If you want your digital content to be stored, found, and used over time, it needs to have good file naming and associated metadata that describes what the content is, where it came from, and who can use it.

Make it Digital has a detailed Describing Digital Content guide: Metadata Resources

What is metadata?

Metadata is any information that describes digital content. It can describe the attributes and characteristics of digital content in standardised ways, or in less structured ways through the use of general descriptions and tagging. Labels, captions, and file names are all examples of metadata.

Metadata can usefully describe any kind of digital content, such as an image, video file, audio file, or text. It can also describe all sorts of things about the digital content, for instance the person or organisation that created the content, the date it was created, its length (e.g. “duration: 3:27 at 15 fps”), and technical details such as who entered the metadata and its processing history.

Metadata is not just applied to an individual digital 'object' (such as an image, video, or document). In most digital content management systems, metadata is also applied to groups of similar and related objects (e.g. a set of diaries and memorabilia of a person), and also at the level of a collection of items (e.g. the painting collection of a museum).

Almost all structured metadata used for digital content has been designed to follow particular standard formulas, or schemes.

Standards play a significant role in formulating and structuring the way that good metadata is documented. All commonly used metadata schemes follow open standards.

Benefits of structured metadata

When metadata is added to digital content, groupings, and collections in a standardised and consistent way, it can be managed and organised so users are better able to discover, share, and use that content. Metadata:

  • describes digital content and its relationship to similar content

  • enables sharing and reuse of content

  • enables management of digital content

  • serves as a record of ownership

  • makes it possible to exchange digital content

  • reduces duplication of effort

  • is an asset to an organisation or individual project.

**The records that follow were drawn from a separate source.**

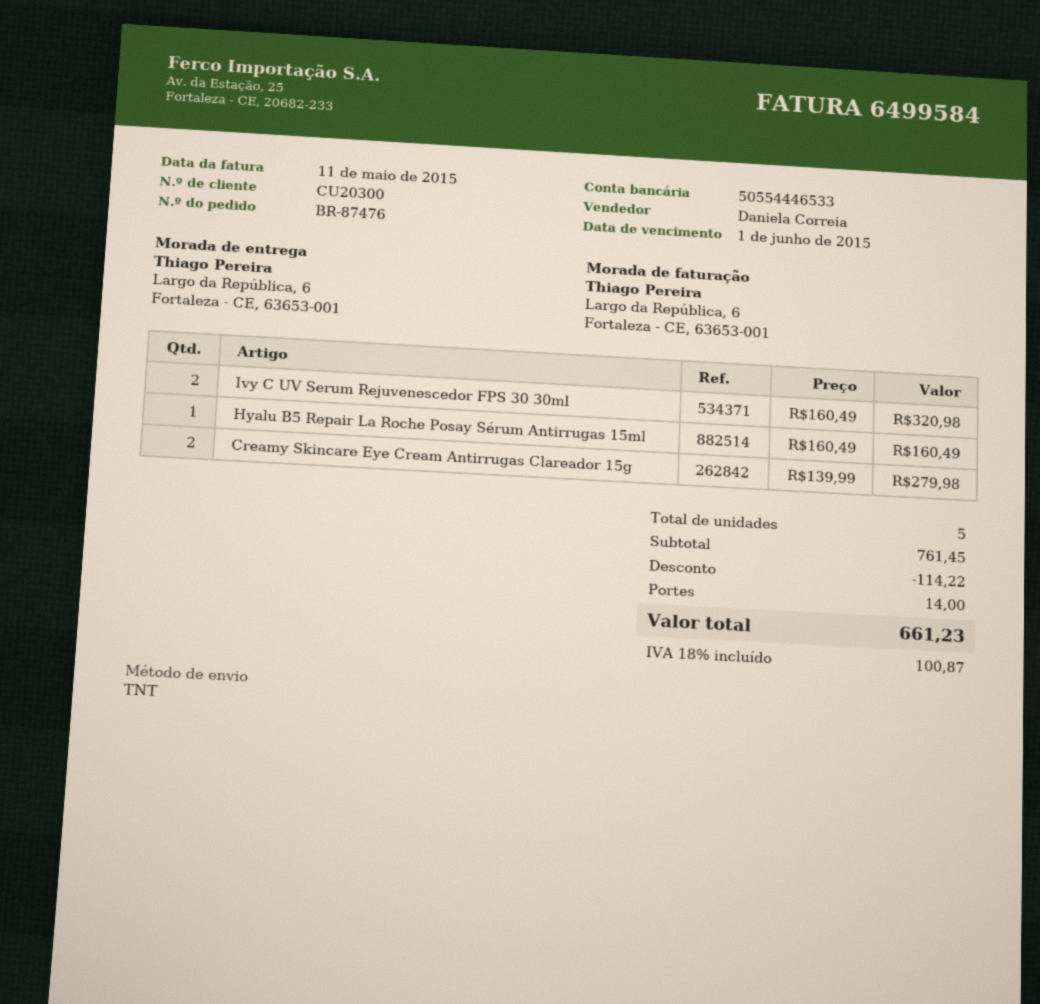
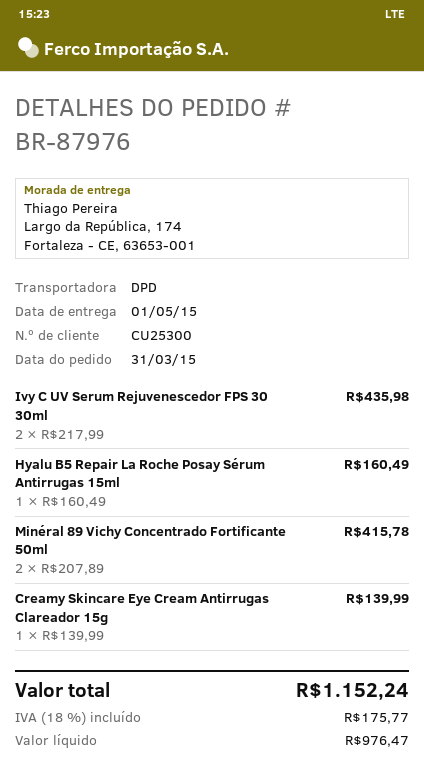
order number: BR-87476 -> BR-87976
customer number: CU20300 -> CU25300
shipping method: TNT -> DPD
ship to: Largo da República, 6, Fortaleza - CE, 63653-001 -> Largo da República, 174, Fortaleza - CE, 63653-001
Ivy C UV Serum Rejuvenescedor FPS 30 30ml: 2 x 160.49 = 320.98 -> 2 x 217.99 = 435.98
Creamy Skincare Eye Cream Antirrugas Clareador 15g: 2 x 139.99 = 279.98 -> 1 x 139.99 = 139.99
Minéral 89 Vichy Concentrado Fortificante 50ml: none -> 2 x 207.89 = 415.78
discount: 114.22 -> none
shipping: 14.00 -> none
tax: 18% = 100.87 -> 18% = 175.77
total: 661.23 -> 1152.24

To gain maximum benefit from metadata, it helps to consider the use and purpose for which it is intended and to plan for this accordingly. Choosing metadata standards that are fit for purpose and in common use will be economic, reduce risk, and will help protect the future value of your descriptions and content.

Planning for metadata use

Planning for use of metadata is an important activity and there are many and varied aspects to consider in the planning process. If you are creating metadata for an individual, family, or community project, ask yourself:

  • Where will metadata be stored - with the content and/or separately?

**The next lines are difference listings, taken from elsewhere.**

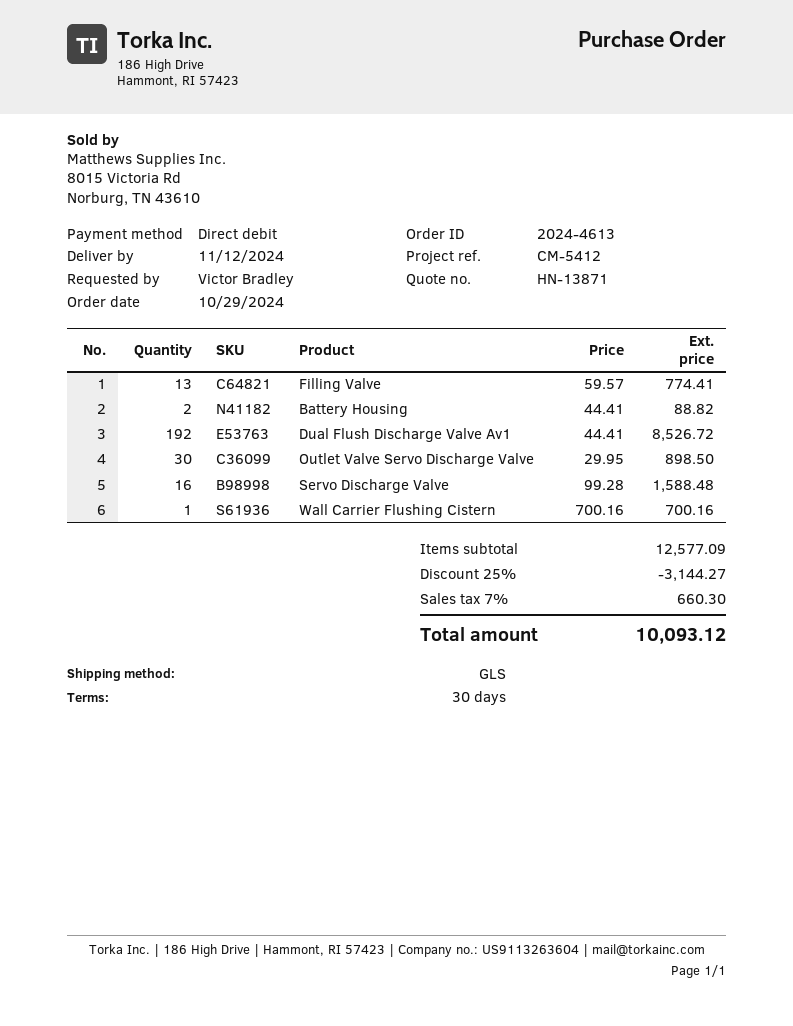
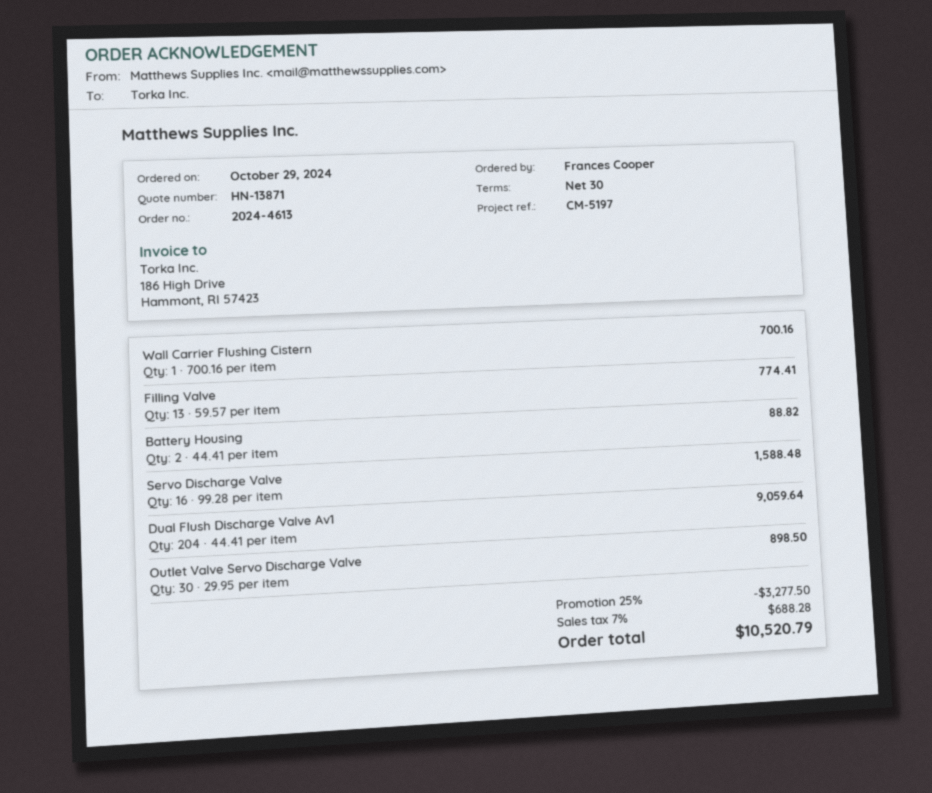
reference: CM-5412 -> CM-5197
ordered by: Victor Bradley -> Frances Cooper
Dual Flush Discharge Valve Av1: 192 x 44.41 = 8526.72 -> 204 x 44.41 = 9059.64
discount: 25% = 3144.27 -> 25% = 3277.50
tax: 7% = 660.30 -> 7% = 688.28
total: 10093.12 -> 10520.79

  • How will metadata be created – automatically, manually?

  • How will the metadata be maintained in the future, and by whom?

  • Which community will the metadata be shared with?

  • Lastly, selecting which metadata standards to use is one of the most important planning activities you can undertake.

If you are creating metadata for an organisation, in addition to the above, ask yourself:

  • Does the organisation require a metadata plan for the entire organisation?

  • Could various parts of the organisations have different requirements?

  • Are there areas where requirements overlap?

  • What happens now and could it be improved?

  • Is there a need for different metadata for different kinds of content, services, and activities?

Metadata for user communities

Metadata schemes

Metadata is most often pre-packaged and ready to use by professional subject communities and sectors in what is known as a metadata scheme.

A metadata scheme provides a standard and consistent way to create, manage, and share metadata. A scheme is generally made up of:

  • a set of specifications, which can contain information about the purpose for which the scheme is intended

  • its maintenance agency (the organisation responsible for it)

  • the names of the metadata elements (also known as labels) with their meaning (semantics) and ways the elements can be used

  • recommended values for the elements themselves, such as thesauri use and encoding schemes

  • an abstract or entity-relationship model illustrating a high-level purpose or view of the scheme.


Examples of metadata schemes

  • Dublin Core Metadata Initiative element set version 1.1 (ISO 15836, DCMES) identifies a standard set of metadata terms - now known as properties - that can be used to describe digital content. Some of the Dublin Core properties include: title, creator, date, subject, and description. The Dublin Core scheme is a cross-domain scheme, which means that it can be used as a core scheme to map other metadata schemes to.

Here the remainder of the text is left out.